**Task directions**
Look through the material below. Return exactly the lines from the one with "Pseudomonadota (Figure 15)." through the one with "- Figure 21.", both included.

**Data extracts**
┏━━
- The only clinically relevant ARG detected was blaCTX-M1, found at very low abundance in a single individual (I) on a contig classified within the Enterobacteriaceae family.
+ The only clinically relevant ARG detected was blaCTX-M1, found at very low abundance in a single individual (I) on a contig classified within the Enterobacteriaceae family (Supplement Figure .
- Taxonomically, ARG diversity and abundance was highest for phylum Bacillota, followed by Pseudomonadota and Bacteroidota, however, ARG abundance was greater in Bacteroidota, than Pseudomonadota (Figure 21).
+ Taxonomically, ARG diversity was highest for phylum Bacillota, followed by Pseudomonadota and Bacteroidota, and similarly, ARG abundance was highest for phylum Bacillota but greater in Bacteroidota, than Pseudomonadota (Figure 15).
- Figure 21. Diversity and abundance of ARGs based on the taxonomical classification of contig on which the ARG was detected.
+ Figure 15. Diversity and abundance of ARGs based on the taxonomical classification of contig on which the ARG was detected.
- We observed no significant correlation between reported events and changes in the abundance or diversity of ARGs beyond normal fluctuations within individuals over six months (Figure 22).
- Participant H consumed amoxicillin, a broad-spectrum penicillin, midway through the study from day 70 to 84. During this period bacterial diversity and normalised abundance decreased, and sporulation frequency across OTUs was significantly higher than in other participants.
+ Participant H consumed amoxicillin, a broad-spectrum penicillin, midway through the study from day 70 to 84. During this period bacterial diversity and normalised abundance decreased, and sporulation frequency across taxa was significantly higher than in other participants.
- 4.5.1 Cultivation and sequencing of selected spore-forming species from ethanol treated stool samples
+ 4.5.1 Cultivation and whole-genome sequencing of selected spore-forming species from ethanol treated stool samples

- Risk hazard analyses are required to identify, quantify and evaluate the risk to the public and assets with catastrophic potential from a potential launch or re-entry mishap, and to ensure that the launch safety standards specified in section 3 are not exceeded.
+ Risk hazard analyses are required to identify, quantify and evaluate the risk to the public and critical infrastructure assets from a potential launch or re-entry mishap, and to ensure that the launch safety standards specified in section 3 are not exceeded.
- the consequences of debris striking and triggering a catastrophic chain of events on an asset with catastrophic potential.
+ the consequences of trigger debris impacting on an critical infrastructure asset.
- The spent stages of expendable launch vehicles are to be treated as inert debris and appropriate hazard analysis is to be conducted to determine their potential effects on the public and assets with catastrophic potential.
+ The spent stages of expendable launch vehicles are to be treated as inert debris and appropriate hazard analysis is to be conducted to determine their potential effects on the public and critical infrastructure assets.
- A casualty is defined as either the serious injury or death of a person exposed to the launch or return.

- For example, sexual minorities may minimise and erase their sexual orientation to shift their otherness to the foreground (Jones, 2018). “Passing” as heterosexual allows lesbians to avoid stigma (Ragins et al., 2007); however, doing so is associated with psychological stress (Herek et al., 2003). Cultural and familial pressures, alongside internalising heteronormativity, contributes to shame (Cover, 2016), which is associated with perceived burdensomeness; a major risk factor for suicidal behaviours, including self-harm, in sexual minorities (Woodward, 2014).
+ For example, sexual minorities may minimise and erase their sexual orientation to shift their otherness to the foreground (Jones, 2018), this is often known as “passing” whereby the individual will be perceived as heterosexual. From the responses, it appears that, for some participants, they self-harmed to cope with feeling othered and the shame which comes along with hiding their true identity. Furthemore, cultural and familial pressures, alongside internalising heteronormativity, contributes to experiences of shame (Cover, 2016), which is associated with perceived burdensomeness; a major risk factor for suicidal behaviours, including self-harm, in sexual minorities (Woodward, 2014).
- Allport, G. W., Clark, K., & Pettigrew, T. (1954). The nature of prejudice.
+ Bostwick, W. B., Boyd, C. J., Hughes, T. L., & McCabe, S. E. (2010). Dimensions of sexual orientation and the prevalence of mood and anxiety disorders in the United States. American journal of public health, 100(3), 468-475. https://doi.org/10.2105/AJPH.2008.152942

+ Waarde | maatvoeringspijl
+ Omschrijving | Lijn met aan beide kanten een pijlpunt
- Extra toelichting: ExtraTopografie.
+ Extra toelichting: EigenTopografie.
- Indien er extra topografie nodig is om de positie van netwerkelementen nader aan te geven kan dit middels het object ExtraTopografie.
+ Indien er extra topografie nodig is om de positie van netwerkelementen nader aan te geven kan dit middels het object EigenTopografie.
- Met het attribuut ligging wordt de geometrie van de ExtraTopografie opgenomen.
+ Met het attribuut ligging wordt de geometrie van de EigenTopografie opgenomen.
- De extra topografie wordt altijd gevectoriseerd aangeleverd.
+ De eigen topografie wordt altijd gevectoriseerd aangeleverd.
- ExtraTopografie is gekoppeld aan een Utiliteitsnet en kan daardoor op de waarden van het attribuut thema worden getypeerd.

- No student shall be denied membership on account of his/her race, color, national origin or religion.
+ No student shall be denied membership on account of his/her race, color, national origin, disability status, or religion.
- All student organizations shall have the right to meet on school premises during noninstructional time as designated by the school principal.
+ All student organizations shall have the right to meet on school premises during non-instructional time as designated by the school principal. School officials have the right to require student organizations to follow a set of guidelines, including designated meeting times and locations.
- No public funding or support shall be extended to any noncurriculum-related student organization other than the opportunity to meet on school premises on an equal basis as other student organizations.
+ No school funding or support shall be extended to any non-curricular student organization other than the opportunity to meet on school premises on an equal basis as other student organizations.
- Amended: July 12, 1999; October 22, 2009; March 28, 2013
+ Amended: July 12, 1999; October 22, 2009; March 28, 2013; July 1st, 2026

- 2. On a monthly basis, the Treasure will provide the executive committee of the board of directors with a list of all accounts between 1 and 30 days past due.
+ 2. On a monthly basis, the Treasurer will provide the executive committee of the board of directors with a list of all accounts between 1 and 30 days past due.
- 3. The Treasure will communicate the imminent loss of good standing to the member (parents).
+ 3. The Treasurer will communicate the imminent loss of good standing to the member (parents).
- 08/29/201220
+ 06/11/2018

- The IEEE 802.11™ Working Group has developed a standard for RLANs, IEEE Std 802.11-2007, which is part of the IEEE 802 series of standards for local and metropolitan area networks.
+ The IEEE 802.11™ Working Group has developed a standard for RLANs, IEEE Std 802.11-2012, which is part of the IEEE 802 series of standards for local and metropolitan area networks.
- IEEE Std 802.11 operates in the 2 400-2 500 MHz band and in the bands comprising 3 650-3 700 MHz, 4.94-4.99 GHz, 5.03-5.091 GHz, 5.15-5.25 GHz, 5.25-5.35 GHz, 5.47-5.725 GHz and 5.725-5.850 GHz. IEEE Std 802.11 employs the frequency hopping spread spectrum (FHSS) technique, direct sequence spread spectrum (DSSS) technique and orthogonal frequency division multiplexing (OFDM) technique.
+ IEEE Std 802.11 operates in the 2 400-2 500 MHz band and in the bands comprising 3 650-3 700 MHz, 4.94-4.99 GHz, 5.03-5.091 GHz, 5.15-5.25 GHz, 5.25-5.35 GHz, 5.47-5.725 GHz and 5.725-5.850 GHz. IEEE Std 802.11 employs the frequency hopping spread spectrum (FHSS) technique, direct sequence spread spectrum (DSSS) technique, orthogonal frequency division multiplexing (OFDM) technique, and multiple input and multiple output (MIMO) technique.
┗━━
**Answer area**
+ Taxonomically, ARG diversity was highest for phylum Bacillota, followed by Pseudomonadota and Bacteroidota, and similarly, ARG abundance was highest for phylum Bacillota but greater in Bacteroidota, than Pseudomonadota (Figure 15).
- Figure 21. Diversity and abundance of ARGs based on the taxonomical classification of contig on which the ARG was detected.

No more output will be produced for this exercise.